DATA FOR REVIEW –
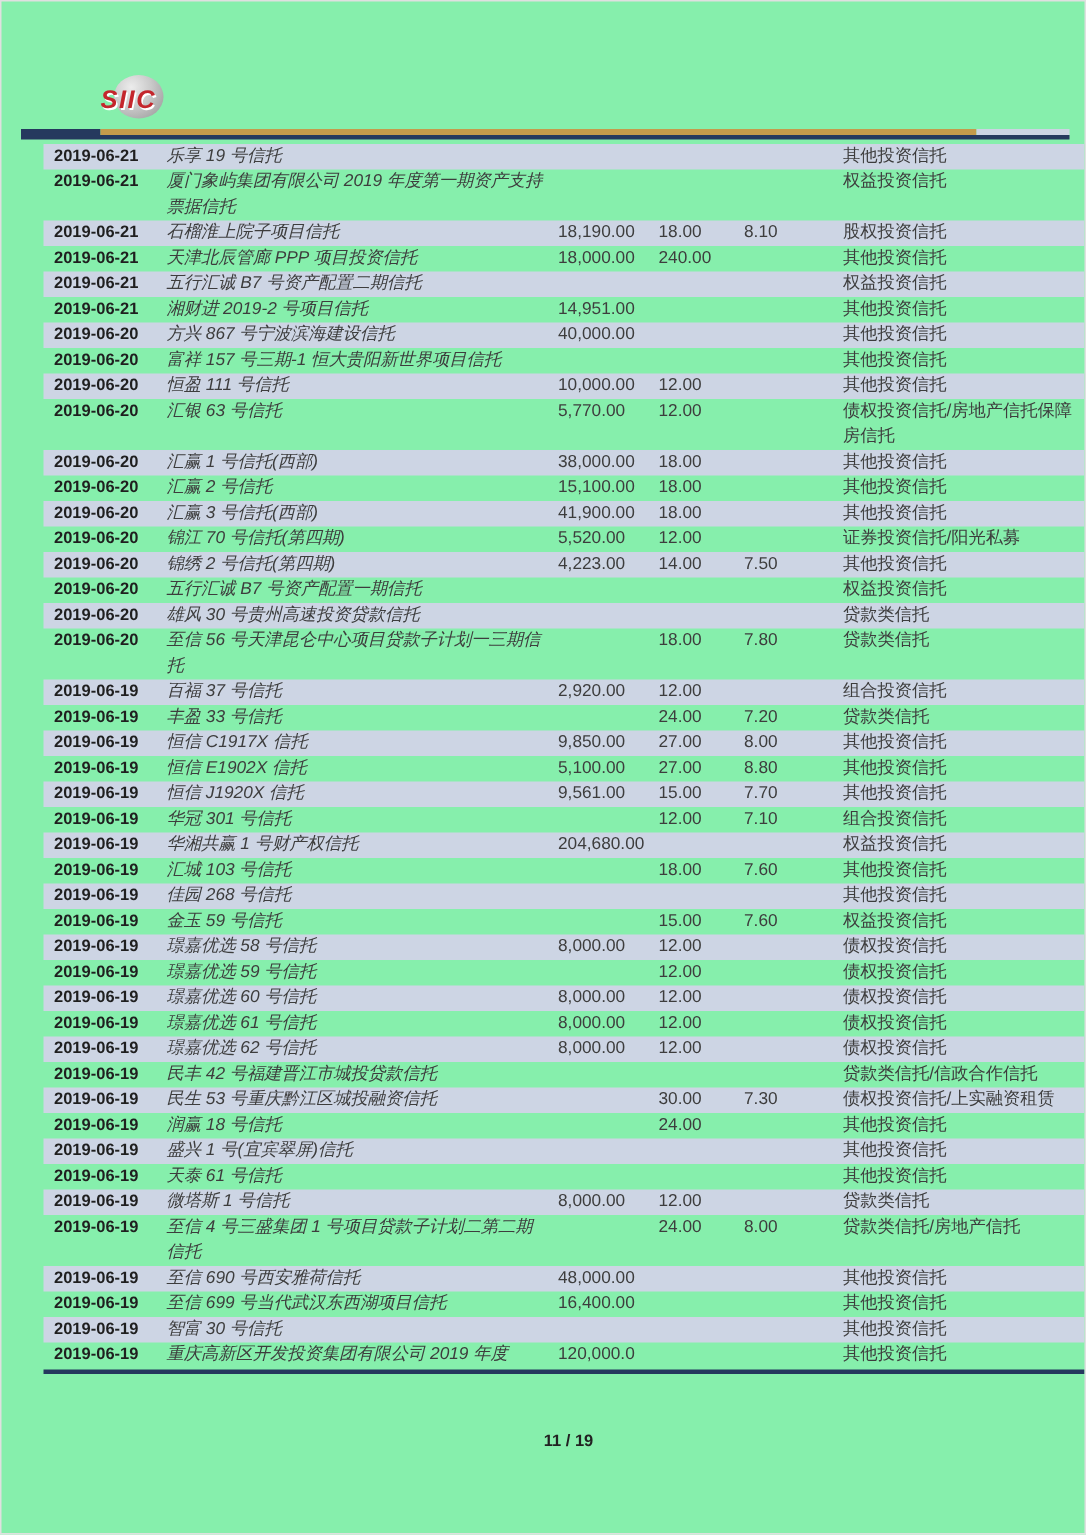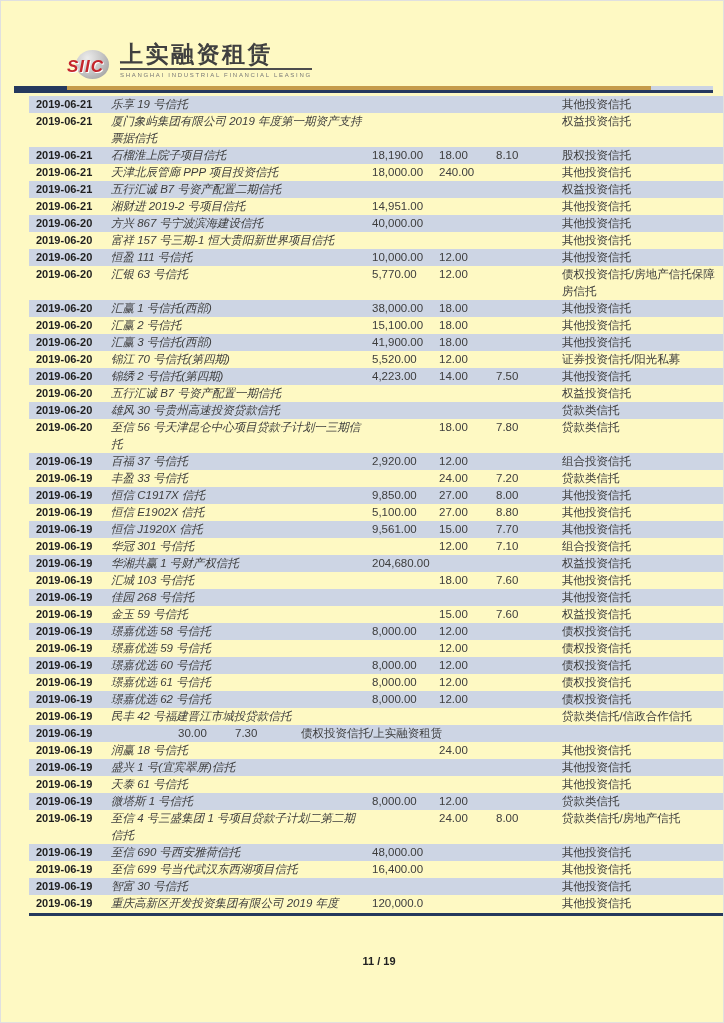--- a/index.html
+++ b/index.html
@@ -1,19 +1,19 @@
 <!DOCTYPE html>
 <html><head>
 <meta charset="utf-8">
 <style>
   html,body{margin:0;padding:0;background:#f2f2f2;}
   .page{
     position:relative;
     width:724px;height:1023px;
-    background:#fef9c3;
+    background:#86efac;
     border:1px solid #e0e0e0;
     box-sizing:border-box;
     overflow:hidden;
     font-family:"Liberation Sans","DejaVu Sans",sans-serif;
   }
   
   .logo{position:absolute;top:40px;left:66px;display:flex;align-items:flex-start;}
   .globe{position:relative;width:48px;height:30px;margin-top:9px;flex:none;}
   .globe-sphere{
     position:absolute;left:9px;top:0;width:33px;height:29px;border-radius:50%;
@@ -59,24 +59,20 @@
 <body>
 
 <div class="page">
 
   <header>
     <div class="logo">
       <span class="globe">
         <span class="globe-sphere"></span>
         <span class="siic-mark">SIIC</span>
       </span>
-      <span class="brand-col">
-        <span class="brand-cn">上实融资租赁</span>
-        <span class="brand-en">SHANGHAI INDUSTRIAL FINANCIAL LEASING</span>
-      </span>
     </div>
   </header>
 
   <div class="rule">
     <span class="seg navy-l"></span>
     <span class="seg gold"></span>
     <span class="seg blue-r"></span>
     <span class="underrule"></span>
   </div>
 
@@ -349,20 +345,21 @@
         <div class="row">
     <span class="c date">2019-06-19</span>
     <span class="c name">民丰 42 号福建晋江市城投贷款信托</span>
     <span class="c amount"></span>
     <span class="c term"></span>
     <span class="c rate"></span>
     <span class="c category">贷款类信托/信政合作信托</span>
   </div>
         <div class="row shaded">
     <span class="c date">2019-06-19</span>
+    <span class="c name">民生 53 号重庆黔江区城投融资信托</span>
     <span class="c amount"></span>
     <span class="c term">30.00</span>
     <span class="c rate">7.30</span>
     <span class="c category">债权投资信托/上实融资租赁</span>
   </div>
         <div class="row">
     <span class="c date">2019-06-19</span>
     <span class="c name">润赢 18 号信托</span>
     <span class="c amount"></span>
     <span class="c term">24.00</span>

PROBLEM DETAILS –
Leaving out the images, repeat the listing above exactly.

EXERCISE RESPONSE –
--- a/index.html
+++ b/index.html
@@ -1,19 +1,19 @@
 <!DOCTYPE html>
 <html><head>
 <meta charset="utf-8">
 <style>
   html,body{margin:0;padding:0;background:#f2f2f2;}
   .page{
     position:relative;
     width:724px;height:1023px;
-    background:#fef9c3;
+    background:#86efac;
     border:1px solid #e0e0e0;
     box-sizing:border-box;
     overflow:hidden;
     font-family:"Liberation Sans","DejaVu Sans",sans-serif;
   }
   
   .logo{position:absolute;top:40px;left:66px;display:flex;align-items:flex-start;}
   .globe{position:relative;width:48px;height:30px;margin-top:9px;flex:none;}
   .globe-sphere{
     position:absolute;left:9px;top:0;width:33px;height:29px;border-radius:50%;
@@ -59,24 +59,20 @@
 <body>
 
 <div class="page">
 
   <header>
     <div class="logo">
       <span class="globe">
         <span class="globe-sphere"></span>
         <span class="siic-mark">SIIC</span>
       </span>
-      <span class="brand-col">
-        <span class="brand-cn">上实融资租赁</span>
-        <span class="brand-en">SHANGHAI INDUSTRIAL FINANCIAL LEASING</span>
-      </span>
     </div>
   </header>
 
   <div class="rule">
     <span class="seg navy-l"></span>
     <span class="seg gold"></span>
     <span class="seg blue-r"></span>
     <span class="underrule"></span>
   </div>
 
@@ -349,20 +345,21 @@
         <div class="row">
     <span class="c date">2019-06-19</span>
     <span class="c name">民丰 42 号福建晋江市城投贷款信托</span>
     <span class="c amount"></span>
     <span class="c term"></span>
     <span class="c rate"></span>
     <span class="c category">贷款类信托/信政合作信托</span>
   </div>
         <div class="row shaded">
     <span class="c date">2019-06-19</span>
+    <span class="c name">民生 53 号重庆黔江区城投融资信托</span>
     <span class="c amount"></span>
     <span class="c term">30.00</span>
     <span class="c rate">7.30</span>
     <span class="c category">债权投资信托/上实融资租赁</span>
   </div>
         <div class="row">
     <span class="c date">2019-06-19</span>
     <span class="c name">润赢 18 号信托</span>
     <span class="c amount"></span>
     <span class="c term">24.00</span>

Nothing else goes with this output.